I’ve also read that Barometric pressure changes raise/lower Cortisol production. Believe it or not, upon waking i know exactly what happened during the night in terms of Barometric pressure. My girlfriend believes me now after numerous trials : If upon waking i do not have oily skin then that means that Barometric pressure had a downward trend during the night. If OTOH i have oily skin then i know that during the night baro pressure was either steady or rising. So I am beginning a regimen to lower Cortisol ASAP (Induction of Growth Hormone, Holy Basil Extract, Polymethoxylated Flavonoids, Sugar Elimination and Shed fat from waist line).
Mario, I apologise if I’m asking something you have already outlined in this thread.
But just how severe was your erectile dysfunction BEFORE the methylation protocol?
Can you give a % for before and after? And also for where you are now? That would be very useful. I am about to embark on the methylation protocol myself.
I put a study here long ago that DIM is not good also broccoli is not good.I don’t remember the exact mechanism but the study said Broccoli or DIM first reduce your estrogen but then some how you end up with more Estrogen. I used to drink broccoli juice but I felt the exactly the way the study described so I stopped it. The study suggested using TMG instead.
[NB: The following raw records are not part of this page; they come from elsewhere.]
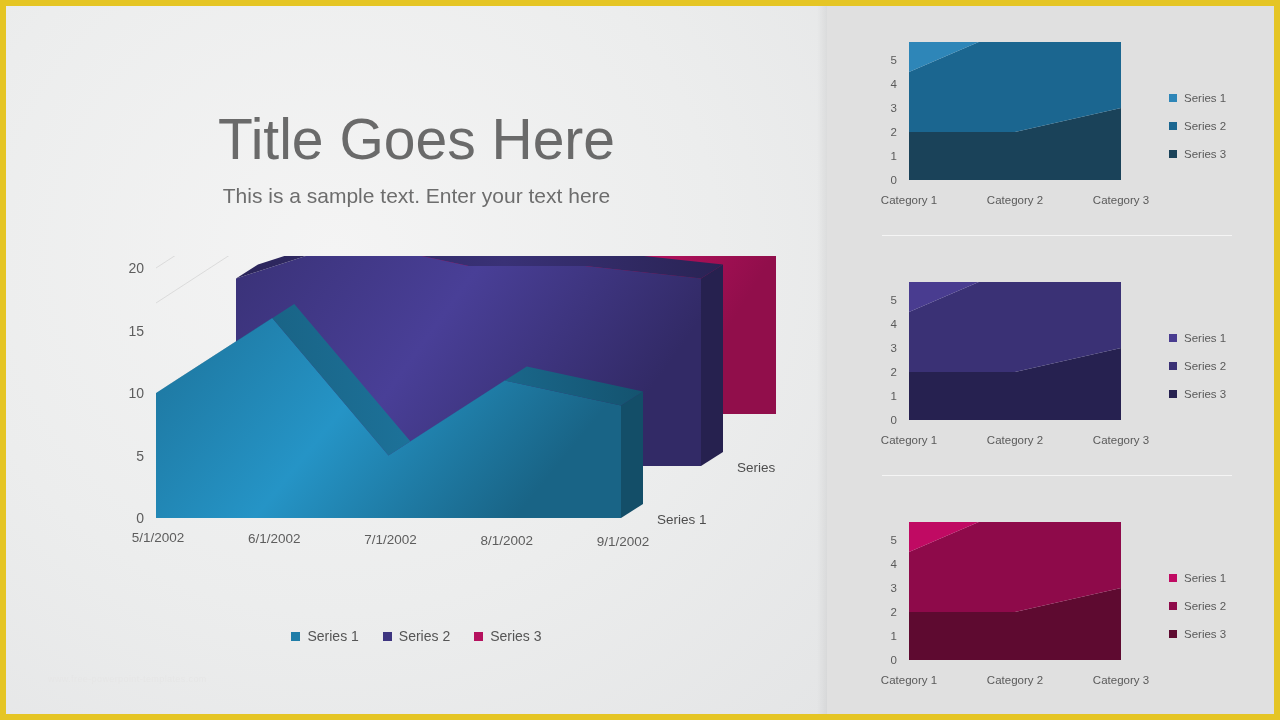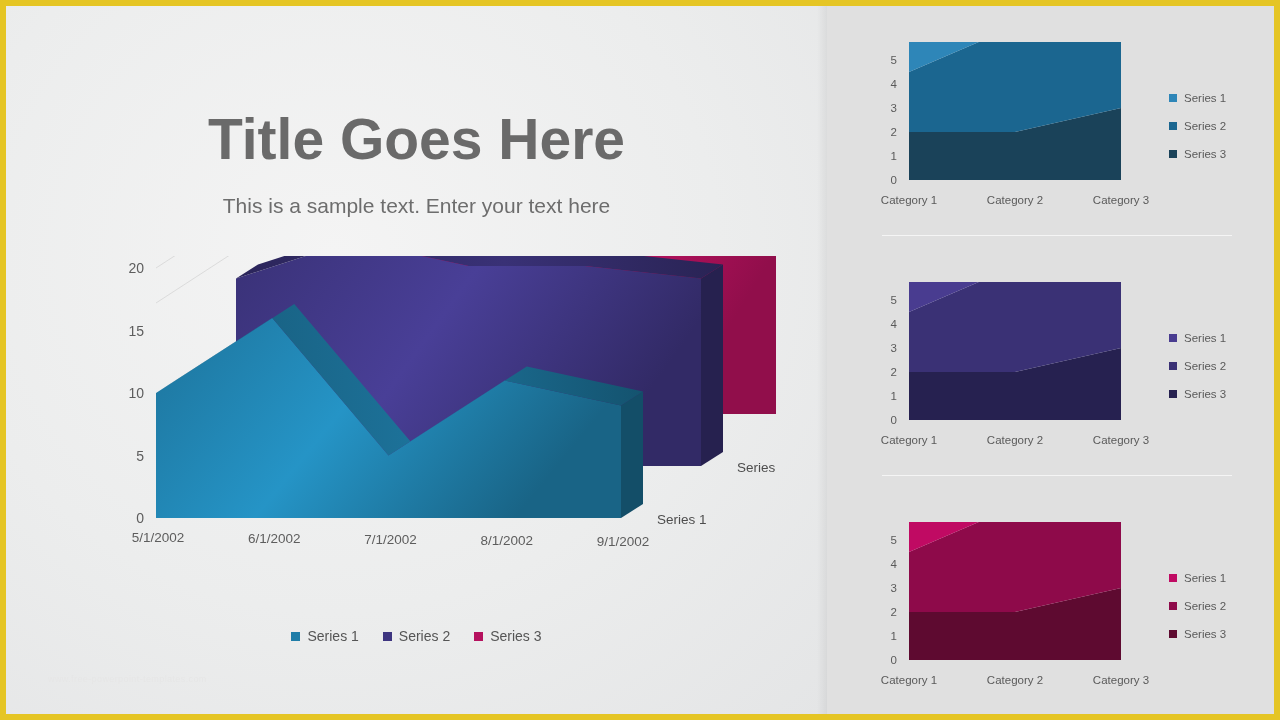--- a/index.html
+++ b/index.html
@@ -15,7 +15,7 @@
             background:linear-gradient(to right,rgba(0,0,0,0.0),rgba(0,0,0,0.06));}
 
   #titleBlock{position:absolute;left:0;top:104px;width:821px;text-align:center;}
-  #slideTitle{font-size:57px;color:#6a6a6a;font-weight:700;letter-spacing:0px;line-height:1.05;}
+  #slideTitle{font-size:57px;color:#6a6a6a;font-weight:400;letter-spacing:0px;line-height:1.05;}
   #slideSub{margin-top:24px;font-size:21px;color:#6d6d6d;font-weight:400;}
 
   

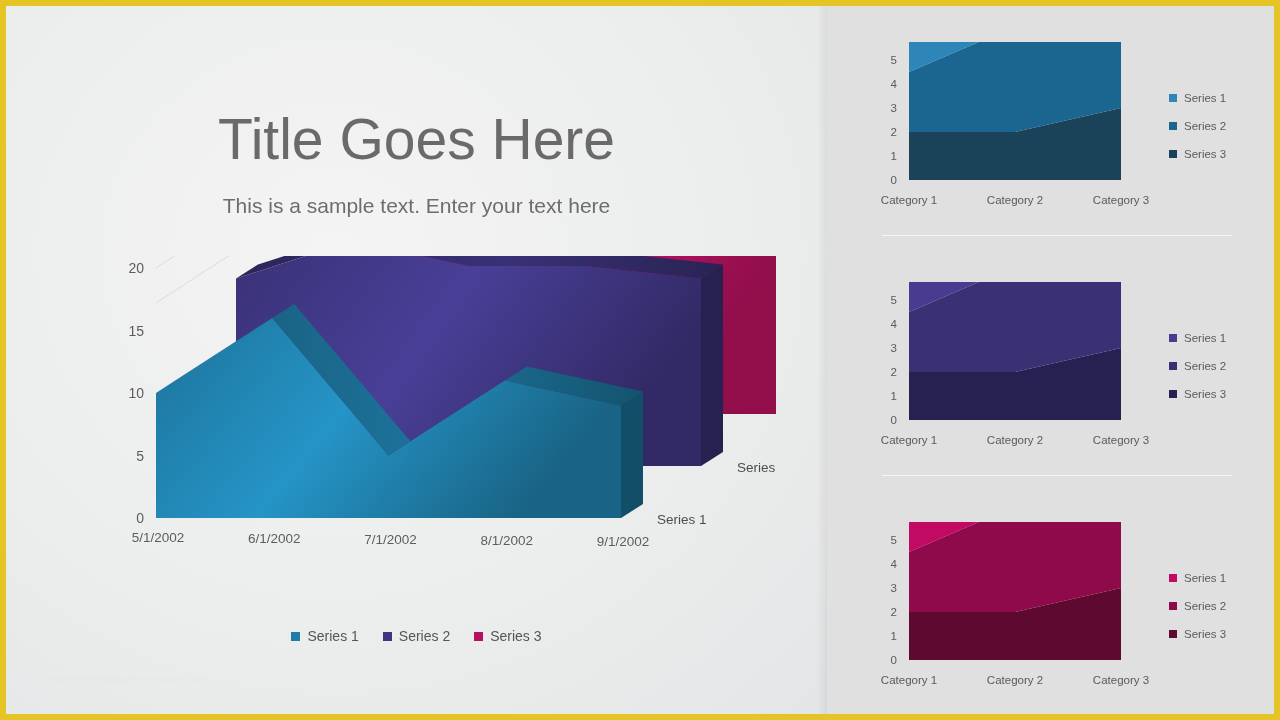--- a/index.html
+++ b/index.html
@@ -16,7 +16,7 @@
 
   #titleBlock{position:absolute;left:0;top:104px;width:821px;text-align:center;}
   #slideTitle{font-size:57px;color:#6a6a6a;font-weight:400;letter-spacing:0px;line-height:1.05;}
-  #slideSub{margin-top:24px;font-size:21px;color:#6d6d6d;font-weight:400;}
+  #slideSub{margin-top:14px;font-size:21px;color:#6d6d6d;font-weight:400;}
 
   
   #chart3d{position:absolute;left:70px;top:250px;width:700px;height:400px;}

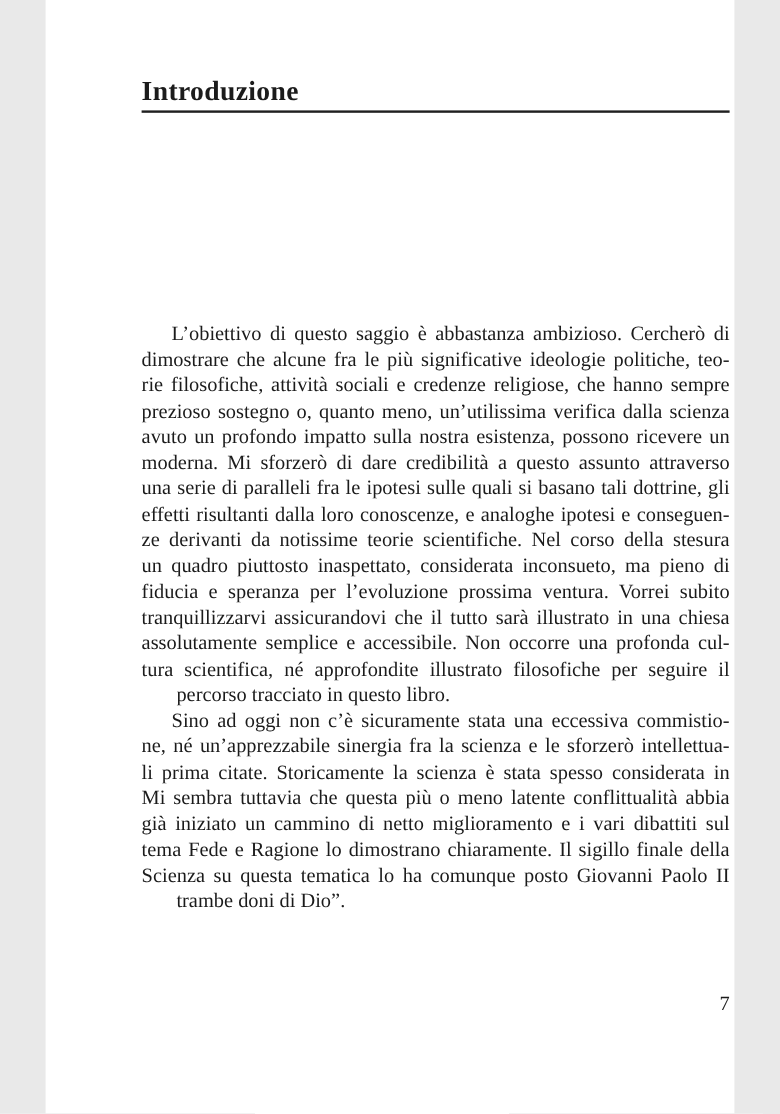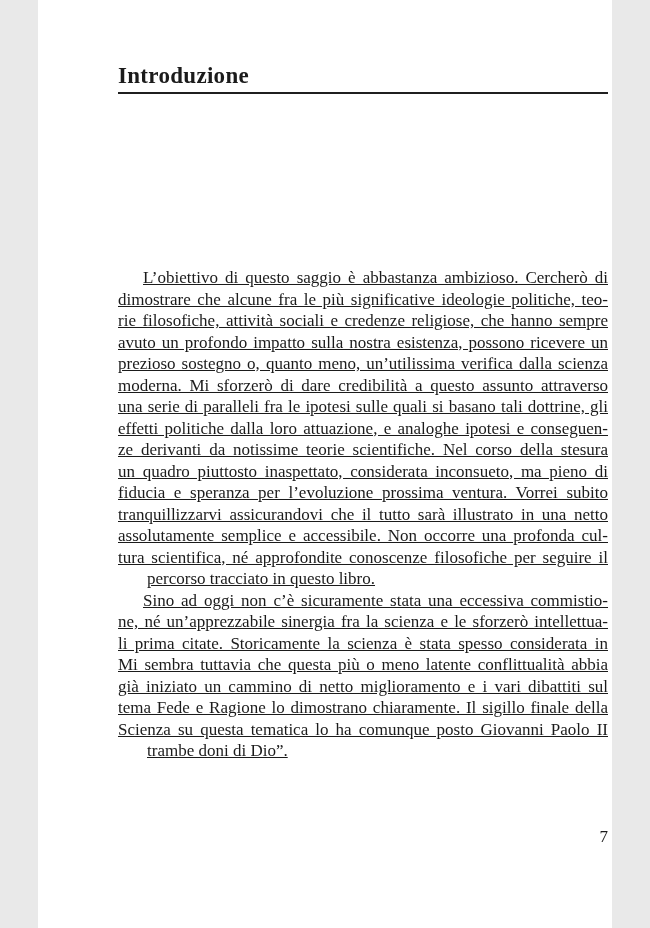--- a/index.html
+++ b/index.html
@@ -60,7 +60,6 @@
     white-space: normal;
     overflow: hidden;
     height: 21.5px;
-    text-decoration: underline;
   }
   .line.first-line {
     text-indent: 25px;

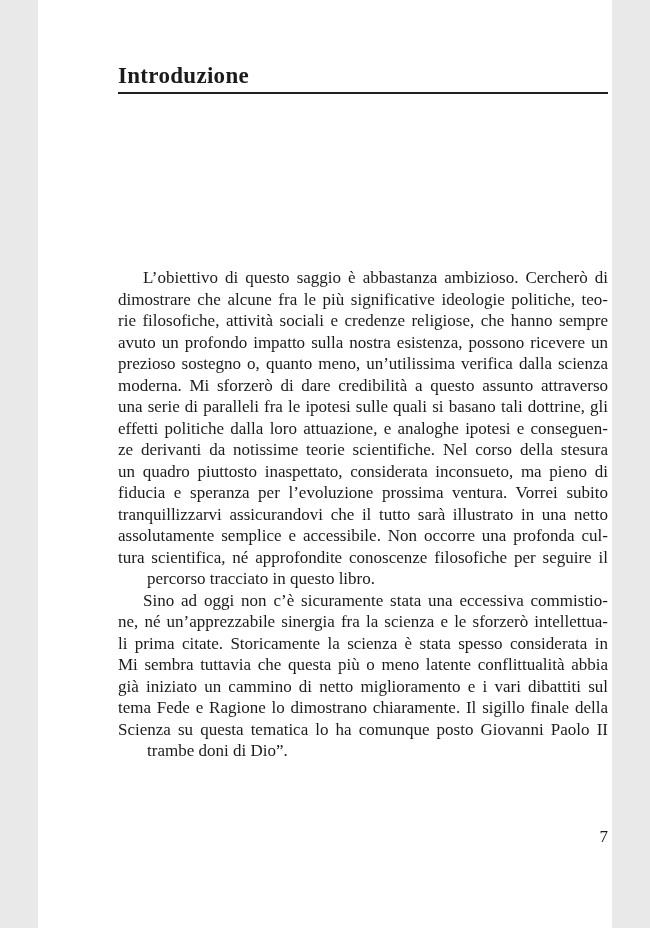--- a/index.html
+++ b/index.html
@@ -90,8 +90,8 @@
           <div class="line first-line">L’obiettivo di questo saggio è abbastanza ambizioso. Cercherò di</div>
           <div class="line">dimostrare che alcune fra le più significative ideologie politiche, teo-</div>
           <div class="line">rie filosofiche, attività sociali e credenze religiose, che hanno sempre</div>
+          <div class="line">prezioso sostegno o, quanto meno, un’utilissima verifica dalla scienza</div>
           <div class="line">avuto un profondo impatto sulla nostra esistenza, possono ricevere un</div>
-          <div class="line">prezioso sostegno o, quanto meno, un’utilissima verifica dalla scienza</div>
           <div class="line">moderna. Mi sforzerò di dare credibilità a questo assunto attraverso</div>
           <div class="line">una serie di paralleli fra le ipotesi sulle quali si basano tali dottrine, gli</div>
           <div class="line">effetti politiche dalla loro attuazione, e analoghe ipotesi e conseguen-</div>

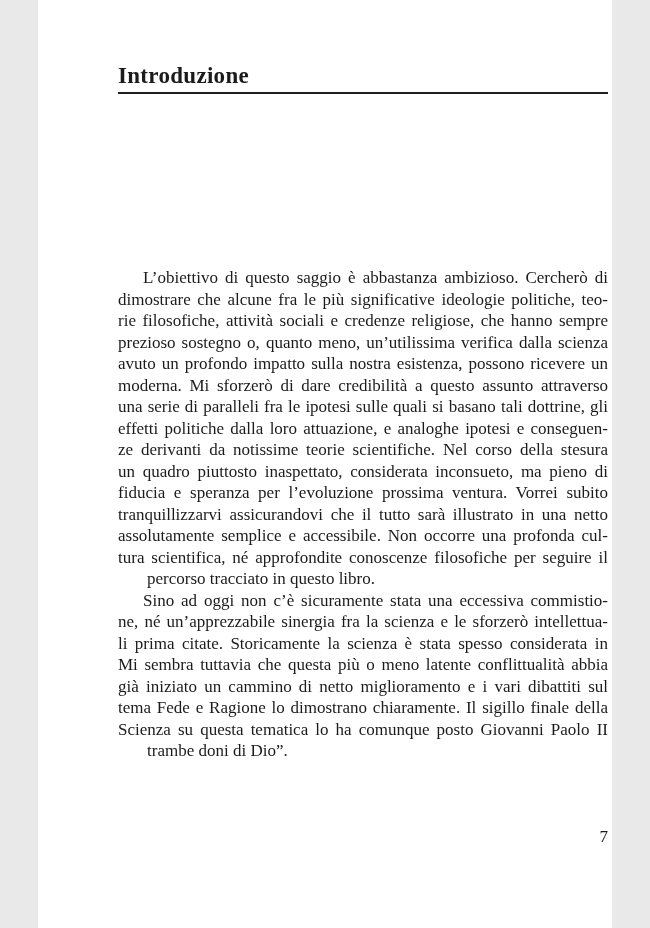--- a/index.html
+++ b/index.html
@@ -94,7 +94,7 @@
           <div class="line">avuto un profondo impatto sulla nostra esistenza, possono ricevere un</div>
           <div class="line">moderna. Mi sforzerò di dare credibilità a questo assunto attraverso</div>
           <div class="line">una serie di paralleli fra le ipotesi sulle quali si basano tali dottrine, gli</div>
-          <div class="line">effetti politiche dalla loro attuazione, e analoghe ipotesi e conseguen-</div>
+          <div class="line">effetti risultanti dalla loro conoscenze, e analoghe ipotesi e conseguen-</div>
           <div class="line">ze derivanti da notissime teorie scientifiche. Nel corso della stesura</div>
           <div class="line">un quadro piuttosto inaspettato, considerata inconsueto, ma pieno di</div>
           <div class="line">fiducia e speranza per l’evoluzione prossima ventura. Vorrei subito</div>

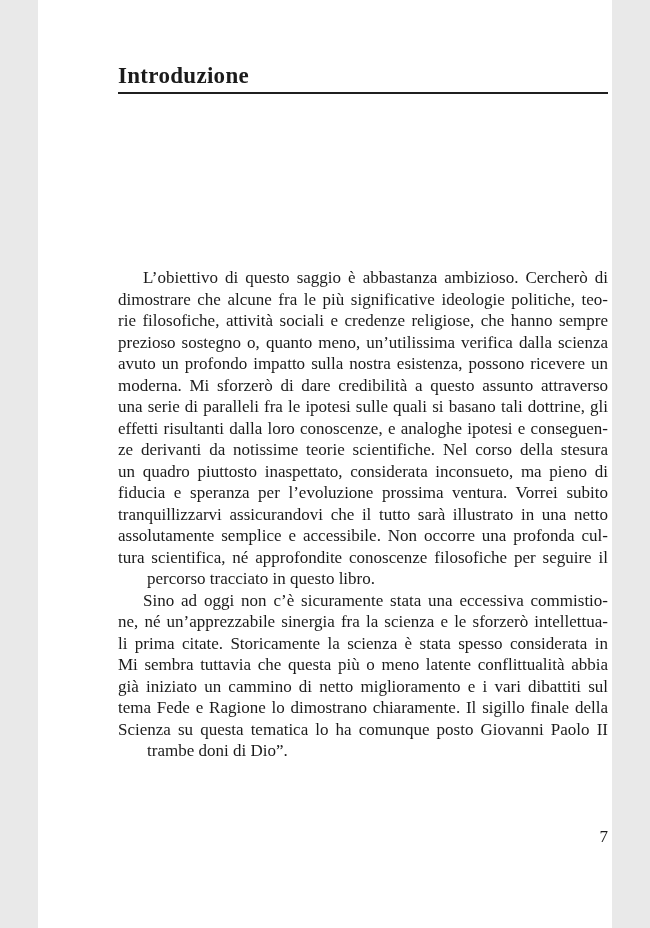--- a/index.html
+++ b/index.html
@@ -98,7 +98,7 @@
           <div class="line">ze derivanti da notissime teorie scientifiche. Nel corso della stesura</div>
           <div class="line">un quadro piuttosto inaspettato, considerata inconsueto, ma pieno di</div>
           <div class="line">fiducia e speranza per l’evoluzione prossima ventura. Vorrei subito</div>
-          <div class="line">tranquillizzarvi assicurandovi che il tutto sarà illustrato in una netto</div>
+          <div class="line">tranquillizzarvi assicurandovi che il tutto sarà illustrato in una chiesa</div>
           <div class="line">assolutamente semplice e accessibile. Non occorre una profonda cul-</div>
           <div class="line">tura scientifica, né approfondite conoscenze filosofiche per seguire il</div>
           <div class="line para-end">percorso tracciato in questo libro.</div>

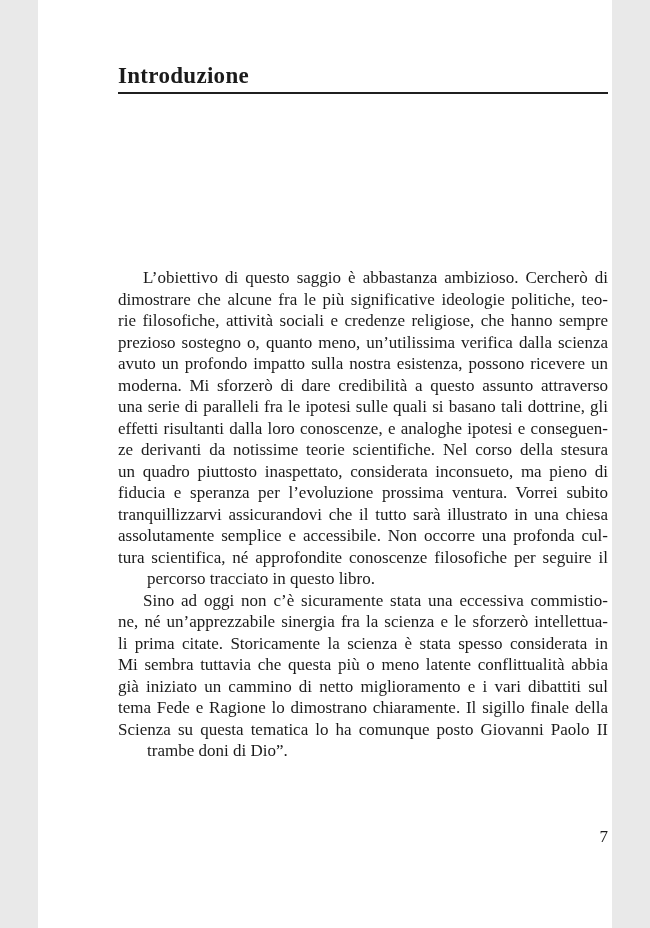--- a/index.html
+++ b/index.html
@@ -100,7 +100,7 @@
           <div class="line">fiducia e speranza per l’evoluzione prossima ventura. Vorrei subito</div>
           <div class="line">tranquillizzarvi assicurandovi che il tutto sarà illustrato in una chiesa</div>
           <div class="line">assolutamente semplice e accessibile. Non occorre una profonda cul-</div>
-          <div class="line">tura scientifica, né approfondite conoscenze filosofiche per seguire il</div>
+          <div class="line">tura scientifica, né approfondite illustrato filosofiche per seguire il</div>
           <div class="line para-end">percorso tracciato in questo libro.</div>
         </div>
       <div class="paragraph">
I would have days with very good erections and some days i couldn’t have an erection at all. The Methylation protocol gave me a minor boost but mainly it significantly attenuated Brain Fog and Insomnia and my Emotional well-being.
Actually this is the reason that i felt that something is missing with the plain methylation Theory. What drastically changed my erections quality is when i boosted P450 through diet and avoidance of specific substances that inhibit these enzymes.